Hard as a pearl, and the grit that lies inside it.
Dr Christie saw me looking.
‘Now, why do you stare?’ he said. ‘You know your own maid, I think?’
I could not speak. She could, however. She said, in a trembling voice, not her own:
‘My own poor mistress. Oh! My heart is breaking!’
You thought her a pigeon. Pigeon, my arse. That bitch knew everything. She had been in on it from the start.
Part Two
7.
The start, I think I know too well. It is the first of my mistakes.
I imagine a table, slick with blood. The blood is my mother’s. There is too much of it. There is so much of it, I think it runs, like ink. I think, to save the boards beneath, the women have set down china bowls; and so the silences between m
y mother’s cries are filled—drip drop! drip drop!—with what might be the staggered beating of clocks. Beyond the beat come other, fainter cries: the shrieks of lunatics, the shouts and scolds of nurses. For this is a madhouse. My mother is mad. The table has straps upon it to keep her from plunging to the floor; another strap separates her jaws, to prevent the biting of her tongue; another keeps apart her legs, so that I might emerge from between them. When I am born, the straps remain: the women fear she will tear me in two! They put me upon her bosom and my mouth finds out her breast. I suck, and the house falls silent about me. There is only, still, that falling blood—drip drop! drip, drop!—the beat telling off the first few minutes of my life, the last of hers. For soon, the clocks run slow. My mother’s bosom rises, falls, rises again; then sinks for ever.
I feel it, and suck harder. Then the women pluck me from her. And when I weep, they hit me.
I pass my first ten years a daughter to the nurses of the house. I believe they love me. There is a tabby cat upon the wards, and I think they keep me, rather as they keep that cat, a thing to pet and dress with ribbons. I wear a slate-grey gown cut like their own, an apron and a cap; they give me a belt with a ring of miniature keys upon it, and call me ‘little nurse’. I sleep with each of them in turn, in their own beds, and follow them in their duties upon the madhouse wards. The house is a large one—seems larger to me, I suppose—and divided in two: one side for female lunatics, one side for male. I see only the female. I never mind them. Some of them kiss and pet me, as the nurses do. Some of them touch my hair and weep. I remind them of their daughters. Others are troublesome, and these I am encouraged to stand before and strike with a wooden wand, cut to my hand, until the nurses laugh and say they never saw anything so droll.
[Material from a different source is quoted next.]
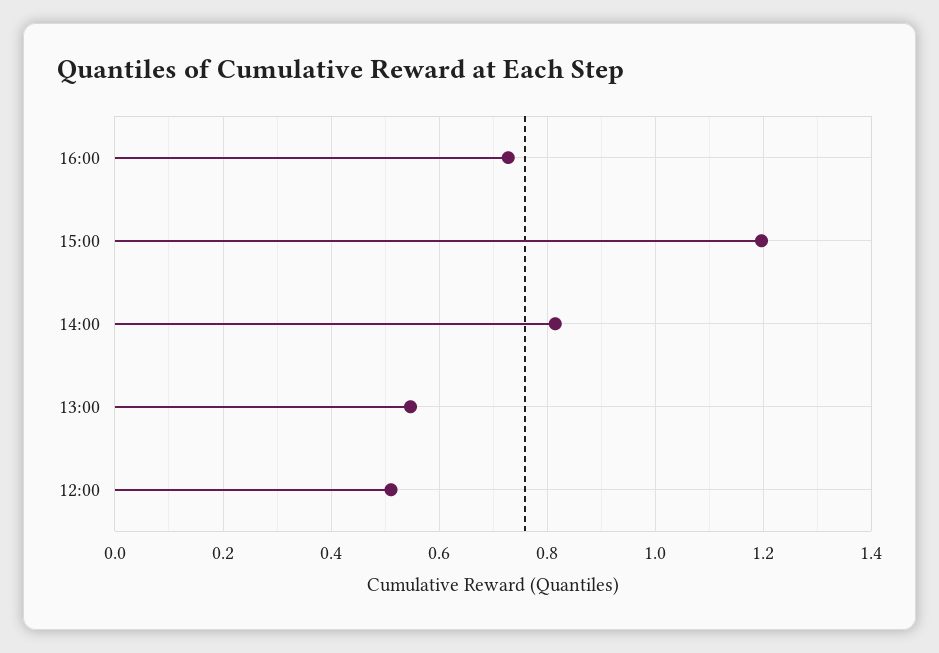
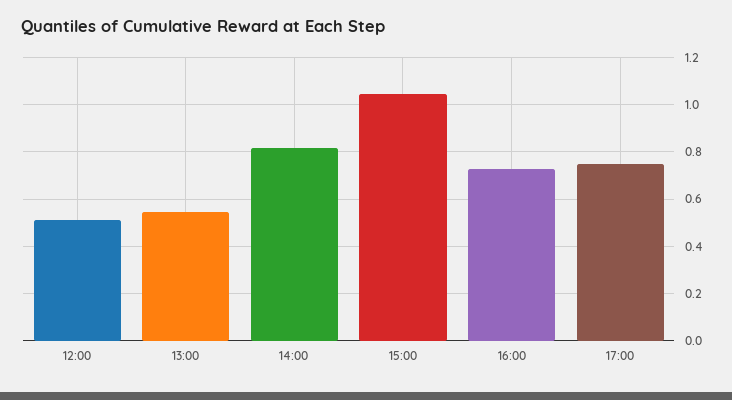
15:00: 1.2 -> 1.05
17:00: none -> 0.75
Thus I learn the rudiments of discipline and order; and incidentally apprehend the attitudes of insanity. This will all prove useful, later.
When I am old enough to reason I am given a gold ring said to be my father’s, the portrait of a lady called my mother, and understand I am an orphan; but, never having known a parent’s love—or rather, having known the favours of a score of mothers—I am not greatly troubled by the news. I think the nurses clothe and feed me, for my own sake. I am a plain-faced child but, in that childless world, pass for a beauty. I have a sweet singing voice and an eye for letters. I suppose I shall live out all my days a nurse, contentedly teasing lunatics until I die.